### Assignment
With pictures removed, the data below should be returned exactly.

[Image comparison data]

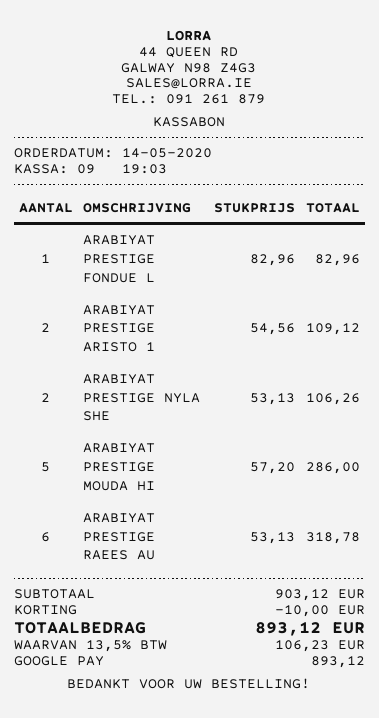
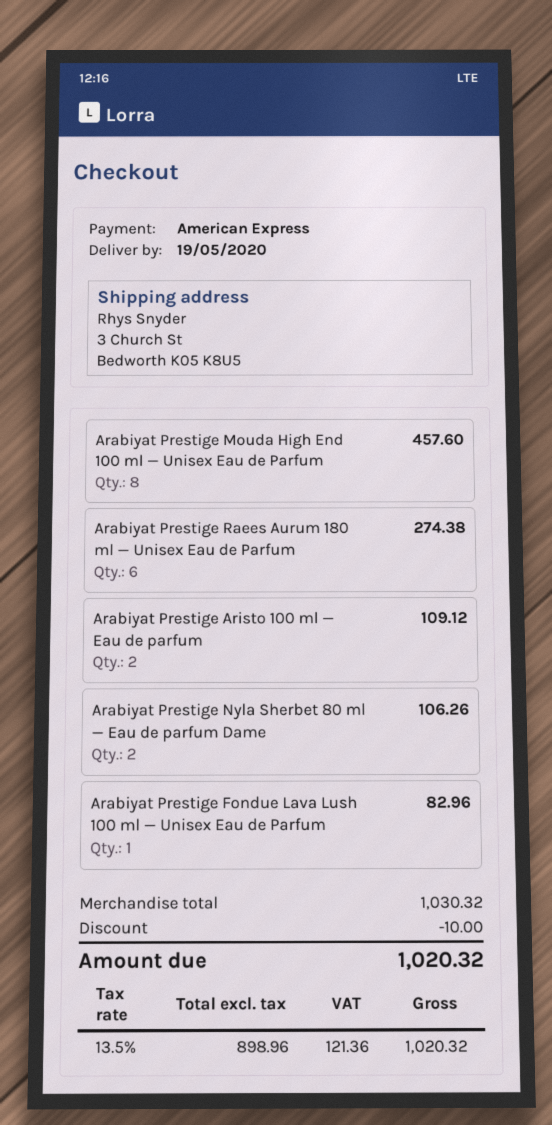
payment method: Google Pay -> American Express
ARABIYAT PRESTIGE MOUDA HI: 5 for 286.00 -> 8 for 457.60
ARABIYAT PRESTIGE RAEES AU: 6 for 318.78 -> 6 for 274.38
subtotal: 903.12 -> 1030.32
tax: 13.5% = 106.23 -> 13.5% = 121.36
total: 893.12 -> 1020.32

### Problem solution
payment method: Google Pay -> American Express
ARABIYAT PRESTIGE MOUDA HI: 5 for 286.00 -> 8 for 457.60
ARABIYAT PRESTIGE RAEES AU: 6 for 318.78 -> 6 for 274.38
subtotal: 903.12 -> 1030.32
tax: 13.5% = 106.23 -> 13.5% = 121.36
total: 893.12 -> 1020.32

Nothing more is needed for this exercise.